La buena recepción que ha tenido la propuesta de reducir los salarios de la alta burocracia en los planos federal, estatal y municipal, deriva primero, el que la disparidad entre el ingreso familiar promedio en los hogares mexicanos y el salario mensual de la alta burocracia es amplísima. El salario promedio en México es de 10 mil 605, uno de los más bajos entre las naciones integrantes de la Organización para la Cooperación y el Desarrollo Económico, con las jornadas laborales más largas del mismo grupo de naciones; mientras que un regidor en Morelos obtiene por una carga de trabajo que nadie acaba de entender si existe siquiera, logra entre 25 mil y 57 mil pesos; los diputados tienen un salario de 70 mil 812 pesos mensuales; los secretarios del gobierno estatal perciben 70 mil pesos, y el gobernador 100 mil (todos los datos están basados en los tabuladores salariales de las páginas de transparencia). El efecto de esa disparidad notoria entre los ciudadanos opera en dos vías: la menor es buscarse un trabajo en el gobierno, y la mayor deriva en una creciente molestia en torno a los ingresos de la alta burocracia.
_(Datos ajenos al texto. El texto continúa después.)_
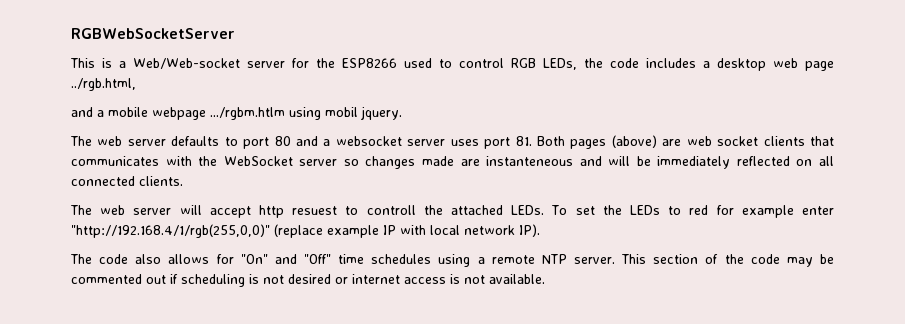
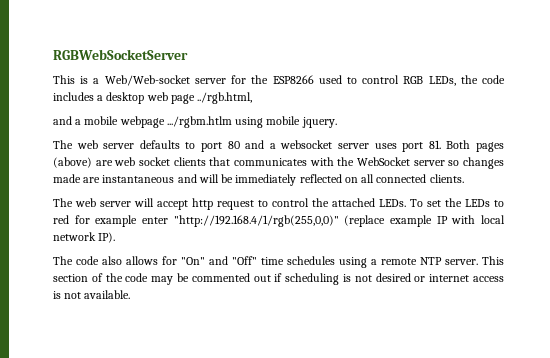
[325,107,358,117] mobil -> [266,116,301,125] mobile
[486,156,574,166] instanteneous -> [102,175,175,183] instantaneous
[292,205,416,215] resuest to controll -> [217,198,309,210] request to control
La otra parte del apoyo a la propuesta de reducción de salarios de la élite gubernamental está en la notoria ineficiencia demostrada por los gobiernos municipales, estatal y federal, en el entendido de que si bien han mejorado en términos gerenciales (según ellos), los beneficios de tales acciones no son percibidos por la población. Cierto que hay personal con mejores calificaciones técnicas, que se ha avanzado en transparencia, que resultan muy positivas las evaluaciones bajo los parámetros impuestos por los propios gobiernos (hay oficinas que cumplen normas oficiales mexicanas y estándares internacionales). Pero es innegable que el efecto de la tecnificación gubernamental no se ha traducido en mejoras sustanciales para la población, de hecho, los ciudadanos atribuyen con razón el progreso que se ha registrado en las últimas décadas en el bienestar familiar promedio al desarrollo económico propiciado por su esfuerzo y a los beneficios de la competencia entre la iniciativa privada fuera de las grandes corporaciones.
El problema no es sólo uno de comunicación gubernamental, lo cierto es que bastantes problemas pasan los voceros gubernamentales para explicar los magros resultados, o para tratar de corregir las evidentes pifias de los gobernantes. Tendría que reconocerse que si no ha habido brotes violentos graves en el país es más por esfuerzos de comunicación institucional y propaganda que por los resultados asociados con la gestión gubernamental en sí misma.
Probablemente la baja en los salarios atemperaría un poco la molestia ciudadana, pero será imposible si no se entregan resultados directos a la ciudadanía. Si el gobierno sigue siendo percibido como un ente lejano y sin nada qué aportar a la sociedad, cualquier salario que se proponga para los funcionarios será demasiado.
La otra forma de dar suavidad al fastidio ciudadano pasa por una mejora de las percepciones en términos reales, para lo que el aumento de 93.52 por ciento a los salarios mínimos programado para los seis años de gobierno de López Obrador, parece un atractivo cierre de pinza siempre que el aumento sea paulatino y se evite una espiral inflacionaria como efecto del mismo; pero también si el monto del salario general promedio alcanza a ubicarse un poco por arriba de la línea de bienestar que podría ubicarse un poco arriba de los 116 pesos diarios por persona al final del próximo sexenio. El empate entre el salario mínimo y la línea de bienestar personal diario ocurriría, según la prospectiva, poco antes de la mitad del sexenio, casualmente a tiempo para las elecciones legislativas de medio término.